◆ LISTED RECORDS ◆
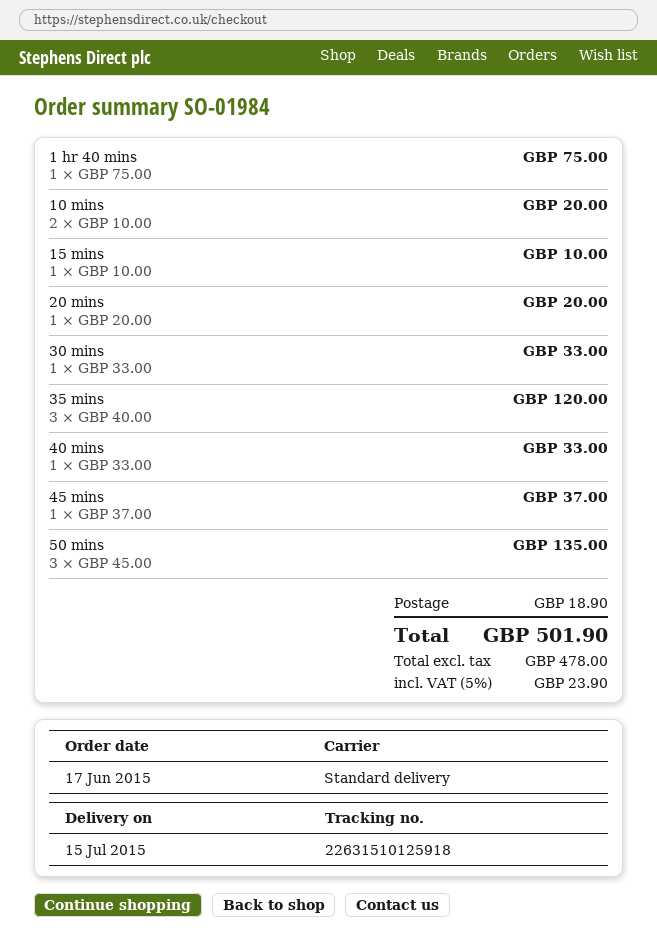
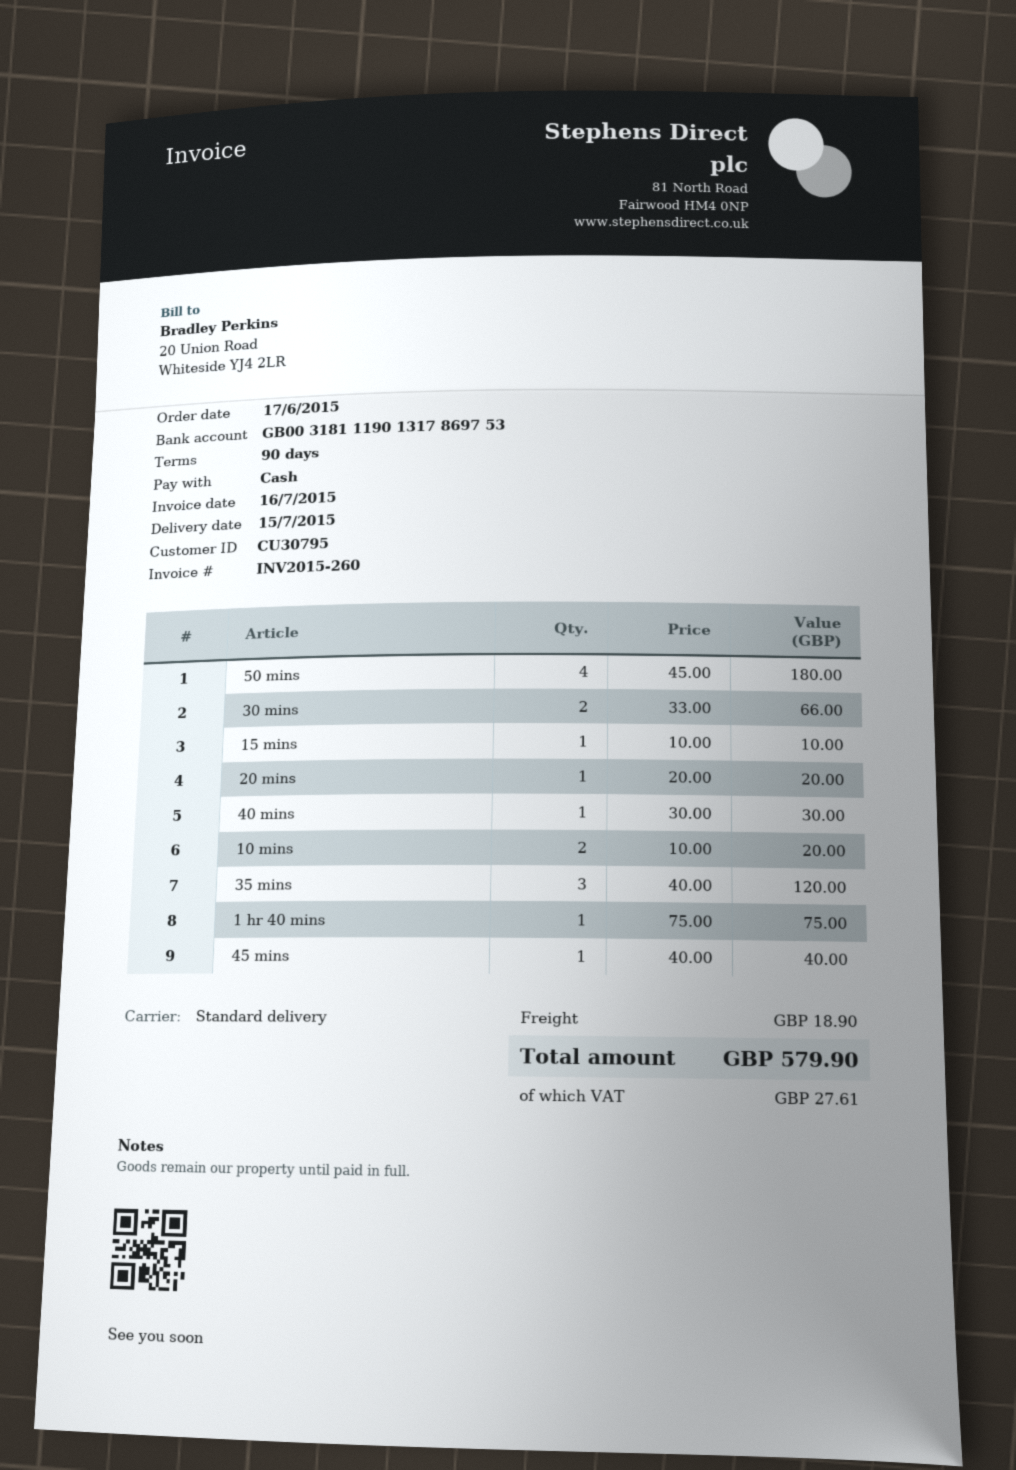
30 mins: 1 x 33.00 = 33.00 -> 2 x 33.00 = 66.00
40 mins: 1 x 33.00 = 33.00 -> 1 x 30.00 = 30.00
45 mins: 1 x 37.00 = 37.00 -> 1 x 40.00 = 40.00
50 mins: 3 x 45.00 = 135.00 -> 4 x 45.00 = 180.00
tax: 23.90 -> 27.61
total: 501.90 -> 579.90

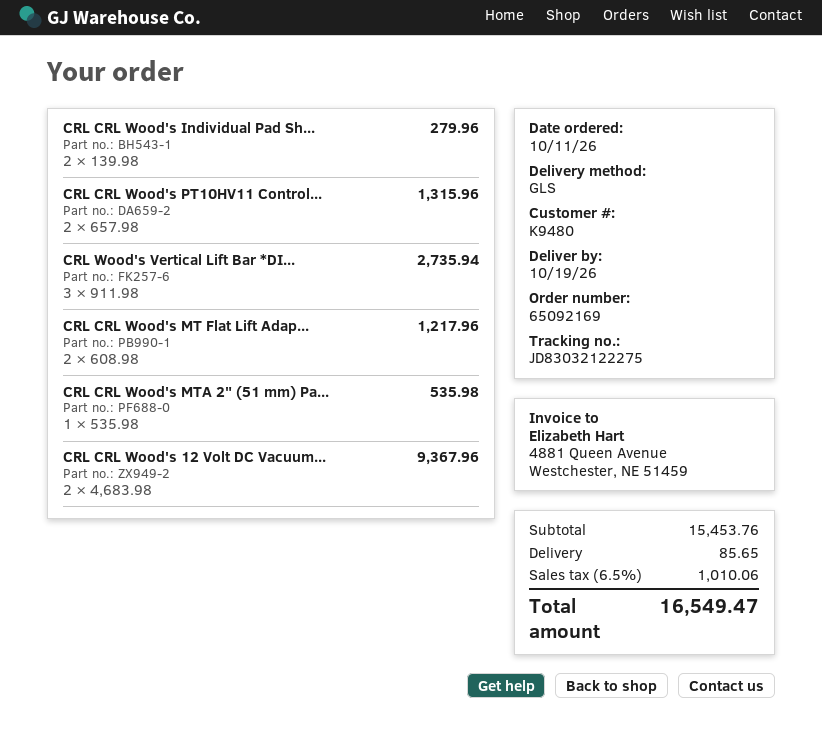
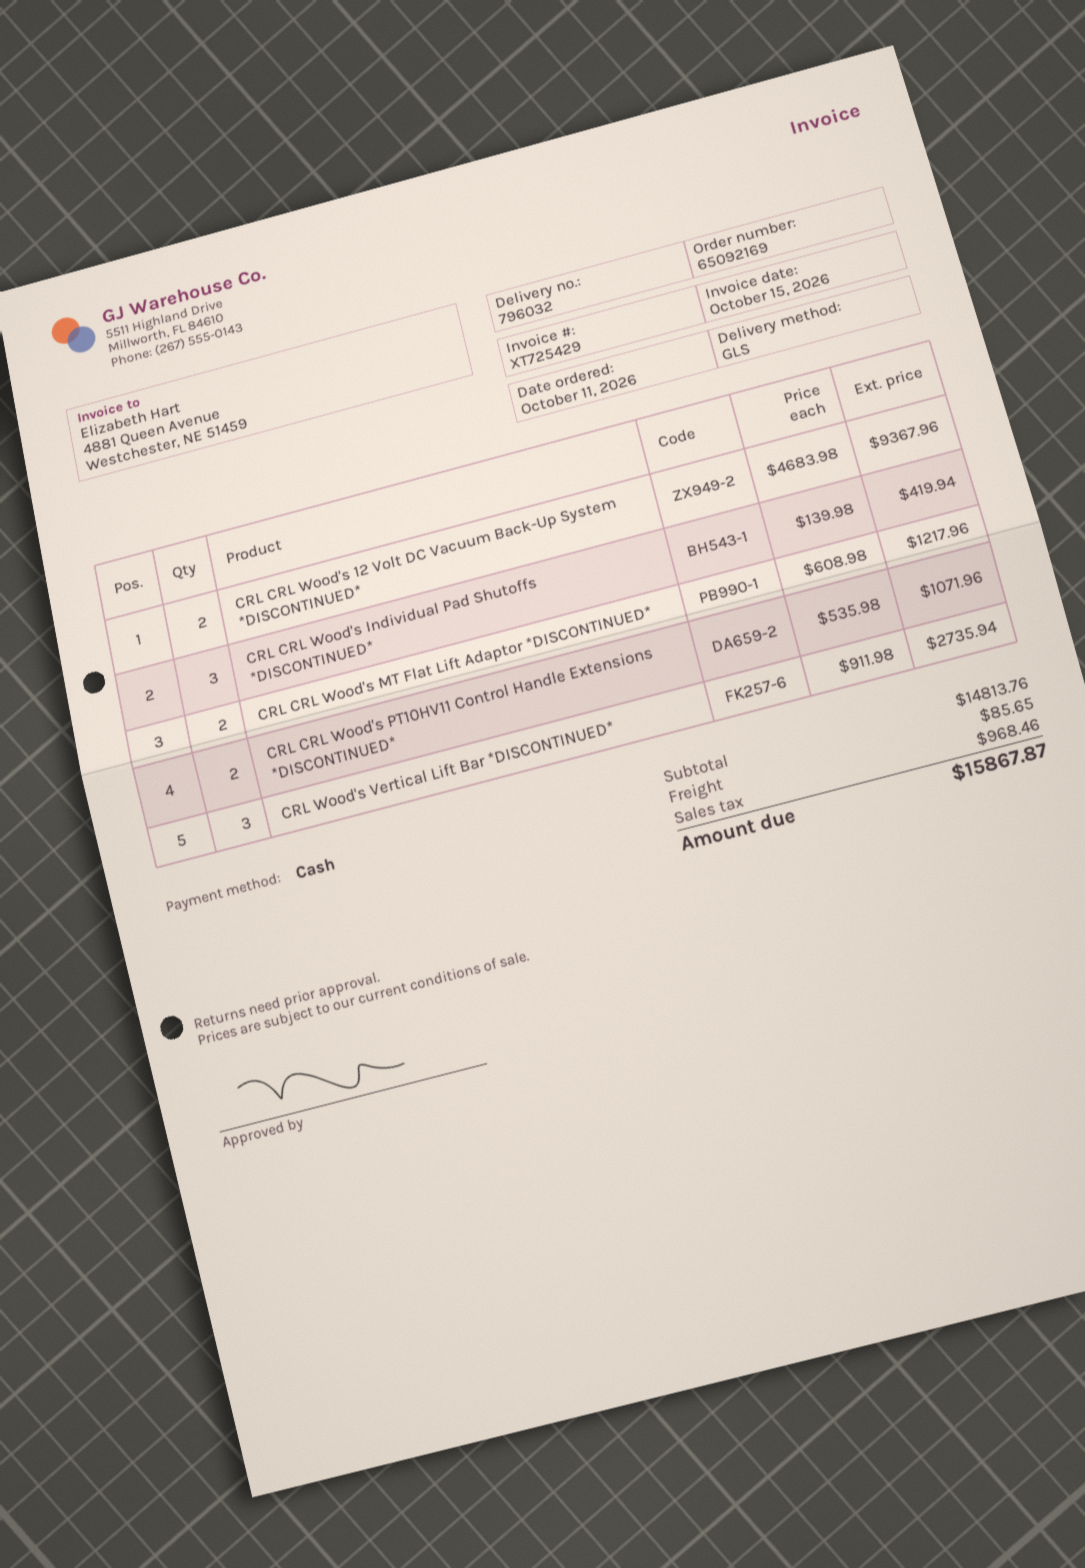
CRL CRL Wood's Individual Pad Sh...: 2 x 139.98 = 279.96 -> 3 x 139.98 = 419.94
CRL CRL Wood's PT10HV11 Control...: 2 x 657.98 = 1315.96 -> 2 x 535.98 = 1071.96
CRL CRL Wood's MTA 2" (51 mm) Pa...: 1 x 535.98 = 535.98 -> none
subtotal: 15453.76 -> 14813.76
tax: 1010.06 -> 968.46
total: 16549.47 -> 15867.87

◆ ABOUT THIS TASK ◆
Nothing but the lines from the one containing "CRL CRL Wood's MTA" through the end of the entries belongs in the answer; repeat them exactly.

◆ WRITTEN RESPONSE ◆
CRL CRL Wood's MTA 2" (51 mm) Pa...: 1 x 535.98 = 535.98 -> none
subtotal: 15453.76 -> 14813.76
tax: 1010.06 -> 968.46
total: 16549.47 -> 15867.87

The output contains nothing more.